Indexing MongoDB

Indexing MongoDB

Indexing columns of a database

I was working on a game-server at the time. The server had too much of code left to be optimized. One of them was leaderboard. We had tested the server with 20-50 players and sent to beta release. It was fine until our player's growth reached 20k. After it, searching or updating a data took longer than expected. We faced many lags, the player's info wasn't updated upon game end, simple query stacked up and took longer time to get finally executed.

We viewed some logs on server, dropped down our rank calculating feature (not optimized and heavy). But we were still facing the issue, though not as frequently as before. Upon further examination and research, we adopted indexes in database, and implementing this helped us with the issue. Let's learn about that.

What is a database index ?

A database index is a data structure that improves the speed of data retrieval operations on a database table at the cost of additional writes and storage space to maintain the index data structure.

Indexes are used to quickly locate data without having to search every row in a database table every time a database table is accessed. I will be explaining its use via MongoDB-Compass.

Example :

let's insert dummy data into a MongoDB. In your MongoDB Compass, you can create a database and a collection within the database, then import the following JSON.

[
	{
		"name": "apple",
		"address": "here",
		"age": 26
	},
	{
		"name": "ball",
		"address": "there",
		"age": 20
	},
	{
		"name": "cat",
		"address": "where",
		"age": 26
	},
	{
		"name": "dog",
		"address": "here",
		"age": 20
	},
	{
		"name": "eagle",
		"address": "here",
		"age": 24
	},
	{
		"name": "frog",
		"address": "there",
		"age": 22
	}
]
JSON - dummy data for my collection

An "_id" field is automatically added to your data by MongoDB. If you open the database in Compass and see under section "Indexes", you can see that "_id" is indexed by default. Now, let's move up to section "Explain Plan" and filter by replacing the object Id by one of the value from "_id" of your data. Mine is :

{_id: ObjectId('614a8f8dd2d090e4e9f88ea0')}

You can see that the output shows that 1 document was examined and returned based on index keys.

MongoDB compass - searching by indexed ObjectId

It seems good. We had 6 data under the collection but it examined only 1. Now let's filter with "address" and see what happens for filter

{address: "here"}
MongoDB Compass - searching by unindexed address

Oops ! It examined 6, that means all documents and returned 3 documents that matched our query.

Now let's move over to section "Indexes" and then create an index on the "address" field.

MongoDB Compass - creating index

And run the same filter by address query from the "Explain Plan" section. That will result in following

MongoDB Compass - searching by indexed address

It examined 3 documents by index keys and then returned those three.

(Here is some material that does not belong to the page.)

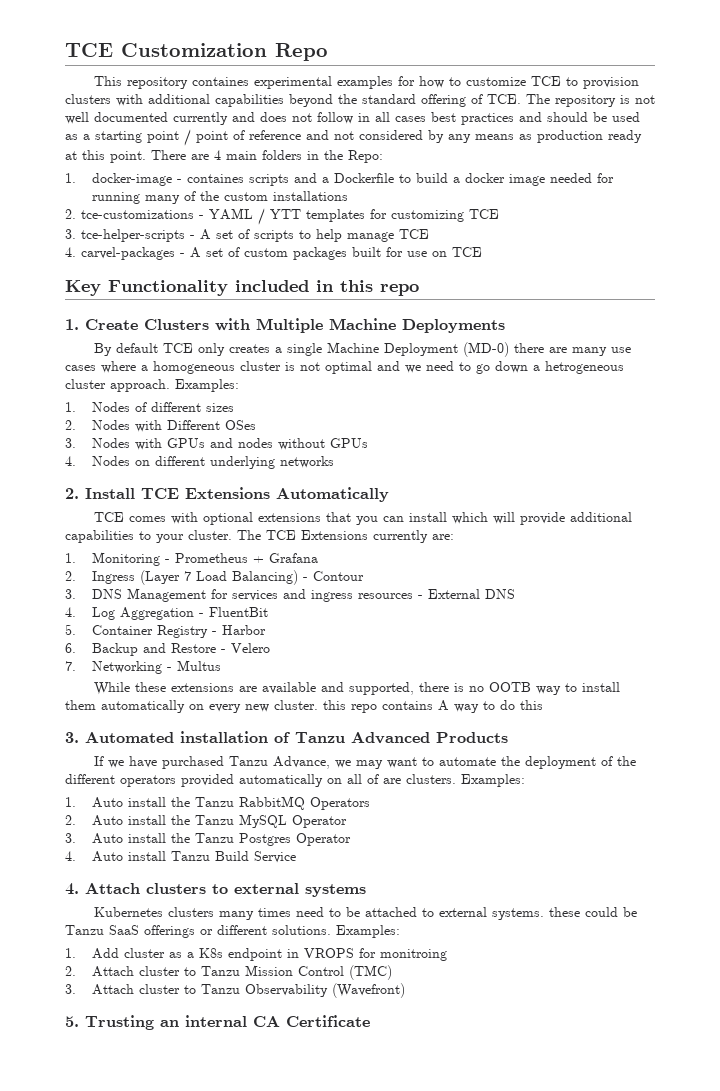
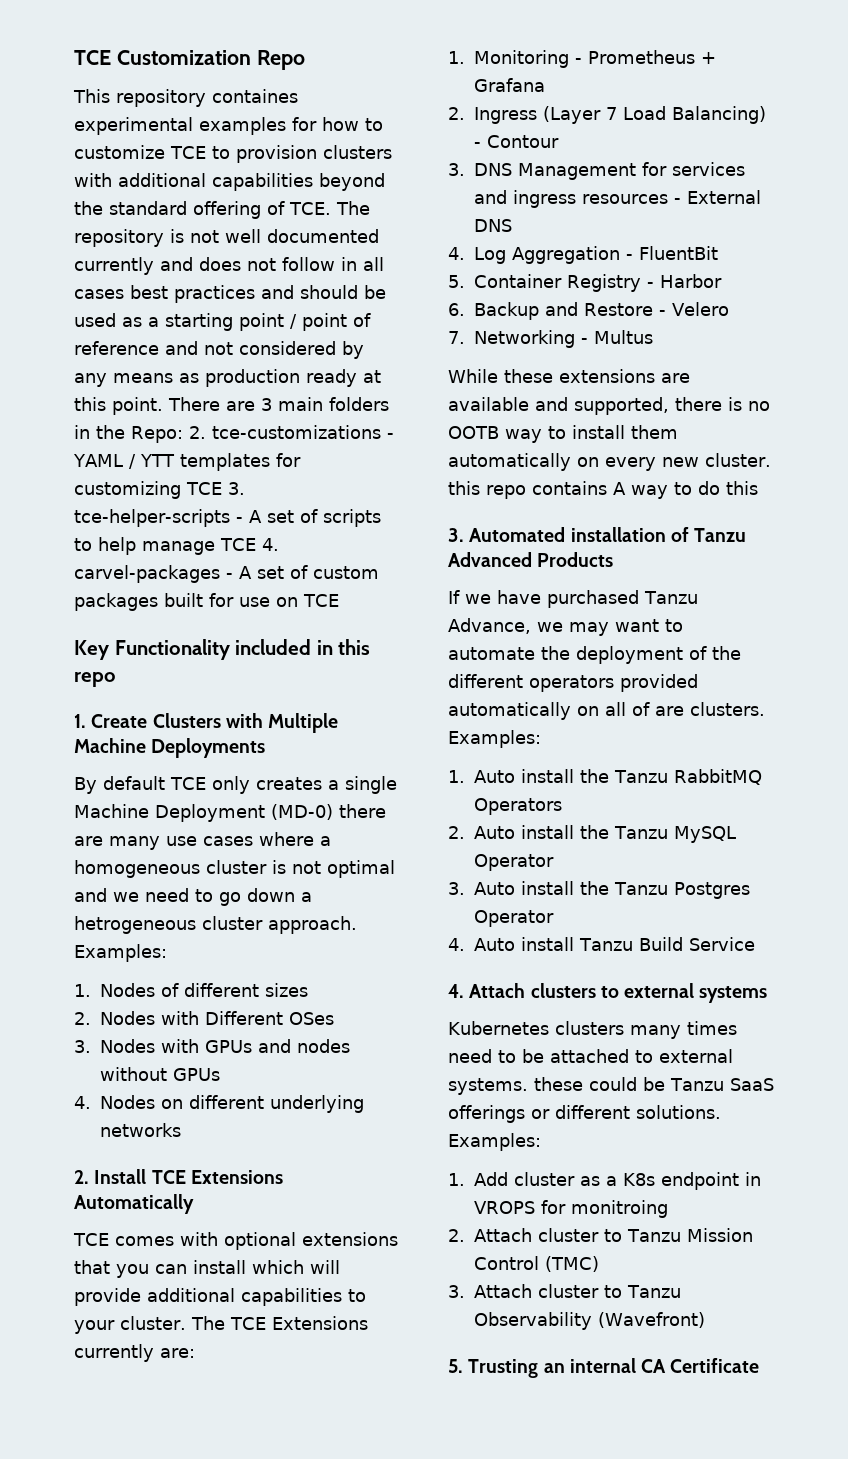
[214,150,221,160] 4 -> [261,398,272,411] 3
[65,173,614,186] [91,191,348,204] // 1. docker-image - containes scripts and a Dockerfile to build a docker image needed for running many of the custom installations // -> (183, 434) none
(499, 214) // -> (222, 488) none
(429, 234) // -> (256, 544) none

Lets discuss what happened

When the address was not indexed, the query had to examine all the records in a database. We had only 6 records, so the performance is negligible. But you can populate the JSON with 50,000 records or more and perform the above steps and look for "Actual Query Execution Time" in response. You will notice a huge difference.
Then when we indexed the address, the MongoDB internally created a table with values from address and it's pointer to the respective record. Thus when we re-ran the query after indexing, it searched for the index table for the "here" values and returned only the records that had the "here" address.

If we had 50,000 records and only those 3 record with address "here" and address was indexed, the serach for "here" would search only 3 documents and return them. However, if it was not indexed, it would search through all 50,000 records and return those 3 documents.

Other features

  • you can index other columns
  • you can index multiple columns at once
  • you can index asc, desc, text, 2dsphere, etc
  • you can have other indexing options, read the docs for it

Advantages

  • their use in queries usually result in better performance
  • faster execution time for searching with WHERE on indexed column
  • can be used for sorting, eliminates a post-fetch-sort operation
  • unique indexes guarantee uniquely identifiable records in database

Disadvantages

  • takes up additional disk and memory space
  • use of too much indexes might reduce the performance
  • INSERT, UPDATE and DELETE becomes slower because on each operation the indexes must also be updated

Conclusion

This article gives a basic idea on how indexes might help you with performance. You should read the docs and more articles on indexes to move on with a large project. I haven't detailed the disadvantages more elaborately, so you better look for them.
But this little information saved my day, and it might save yours.
Happy coding !